* Problem to work on *
Print, in exact form, the lines below from the one containing "- The most common" through the one containing "2.The most common", and omit all others.

* Materials provided *
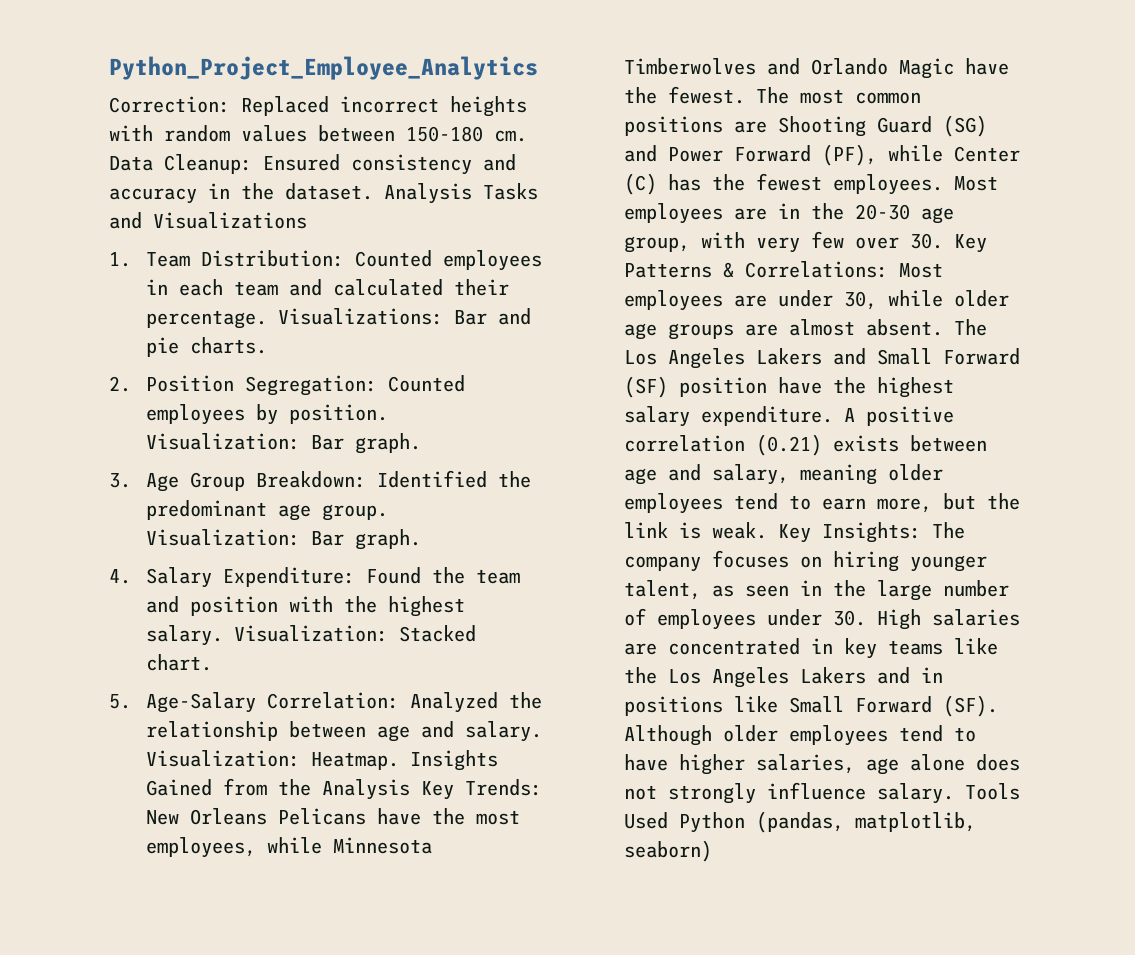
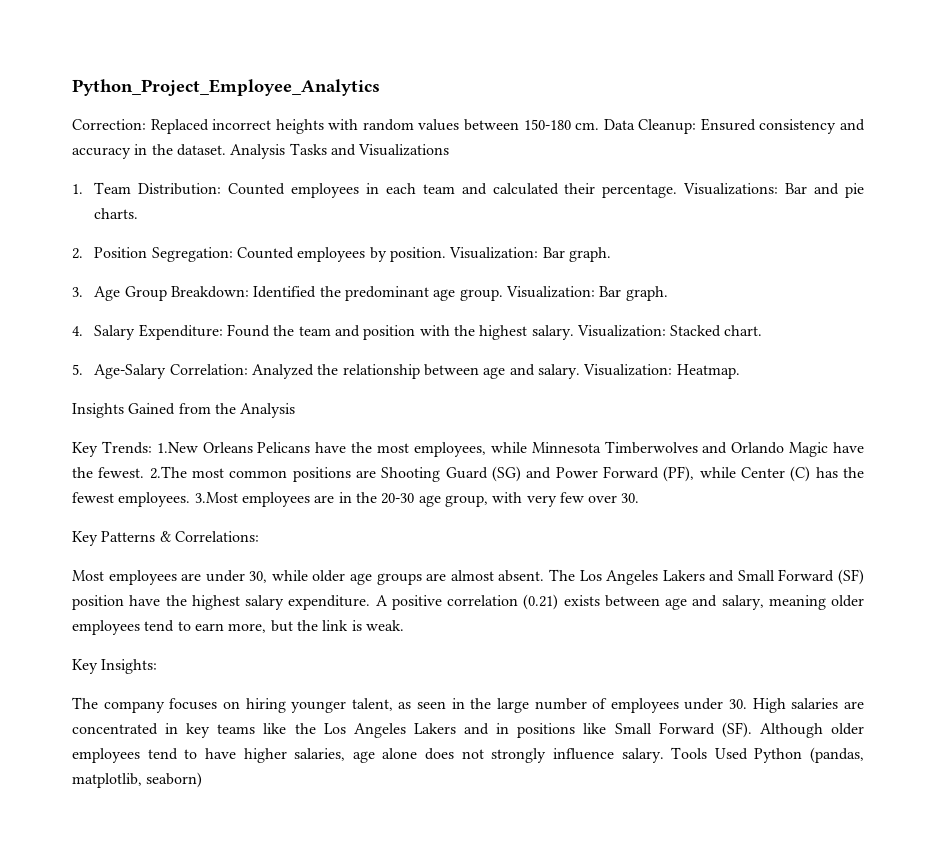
- Visualization: Heatmap. Insights Gained from the Analysis Key Trends: New Orleans Pelicans have the most employees, while Minnesota Timberwolves and Orlando Magic have the fewest.
+ Visualization: Heatmap.
+ Insights Gained from the Analysis
+ Key Trends: 1.New Orleans Pelicans have the most employees, while Minnesota Timberwolves and Orlando Magic have the fewest.
- The most common positions are Shooting Guard (SG) and Power Forward (PF), while Center (C) has the fewest employees.
+ 2.The most common positions are Shooting Guard (SG) and Power Forward (PF), while Center (C) has the fewest employees.
- Most employees are in the 20-30 age group, with very few over 30. Key Patterns & Correlations: Most employees are under 30, while older age groups are almost absent.
+ 3.Most employees are in the 20-30 age group, with very few over 30.
+ Key Patterns & Correlations:
+ Most employees are under 30, while older age groups are almost absent.
- A positive correlation (0.21) exists between age and salary, meaning older employees tend to earn more, but the link is weak. Key Insights: The company focuses on hiring younger talent, as seen in the large number of employees under 30. High salaries are concentrated in key teams like the Los Angeles Lakers and in positions like Small Forward (SF). Although older employees tend to have higher salaries, age alone does not strongly influence salary.
+ A positive correlation (0.21) exists between age and salary, meaning older employees tend to earn more, but the link is weak.
+ Key Insights:
+ The company focuses on hiring younger talent, as seen in the large number of employees under 30. High salaries are concentrated in key teams like the Los Angeles Lakers and in positions like Small Forward (SF). Although older employees tend to have higher salaries, age alone does not strongly influence salary.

* Response to this task *
- The most common positions are Shooting Guard (SG) and Power Forward (PF), while Center (C) has the fewest employees.
+ 2.The most common positions are Shooting Guard (SG) and Power Forward (PF), while Center (C) has the fewest employees.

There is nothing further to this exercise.